One's a class feature, the other's a feat. It pretty clearly states "the spell can target only the warpriest, even if it could normally affect other or multiple targets." It does not state that the spell becomes Range: Personal. It states that the warpriest is the only applicable target.

In addition, the casting spell on self part of Improved Spell Sharing states that you cast a spell on yourself as part of the usage of the feat - not the other way around.

Sorry, I don't think I was being clear enough. I believe that they should work together since the ISS feat seems to kick in after you have cast a spell on yourself. The Fervor class feature allows you to cast a spell as a swift action so long as it only targets you.

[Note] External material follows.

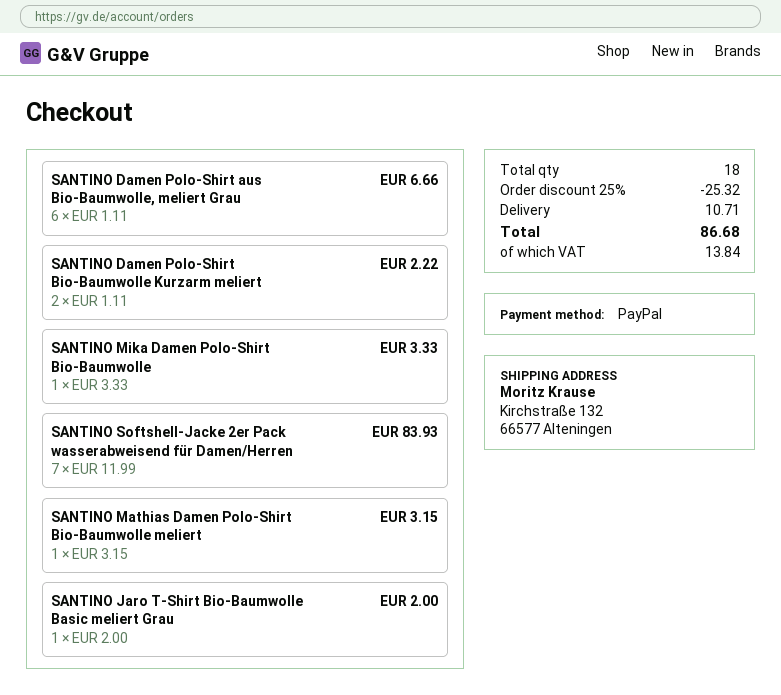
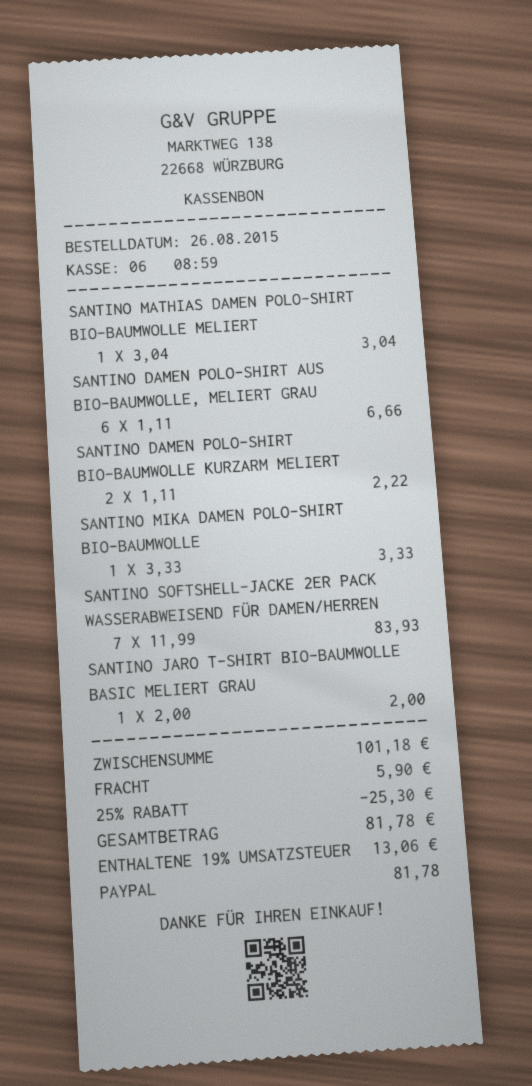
SANTINO Mathias Damen Polo-Shirt Bio-Baumwolle meliert: 1 x 3.15 = 3.15 -> 1 x 3.04 = 3.04
discount: 25% = 25.32 -> 25% = 25.30
shipping: 10.71 -> 5.90
tax: 13.84 -> 13.06
total: 86.68 -> 81.78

So, you cast a spell on you (using fervor); then, you have a feat that can adjust that action. ISS alters spells that are cast on you . I wouldn't make it any more complicated than that.

Imagine that you had a ability that could only put gold in blue buckets and an ability that allowed you to instantly move gold from a blue bucket into a yellow one. You wouldn't argue you couldn't use the first ability because the gold isn't going to end up in a blue bucket. You use the first ability, then you use the second.


I dont see anything limiting the combo.
Fervor lets you swift cast if it only targets you, it should interact fine with improved share spells lets you divide the duration without giving aditional targets to the spell.
So I guess its a bit of a loophole.


They work together fine. You are the target of the spell; the feat alters the effect of the spell, not who it targets.


Deadkitten wrote:

I dont see anything limiting the combo.

Fervor lets you swift cast if it only targets you, it should interact fine with improved share spells lets you divide the duration without giving aditional targets to the spell.
So I guess its a bit of a loophole.

Even if it is a loophole, it can really only be accomplished by one archetype on one class. Seems reasonable to me.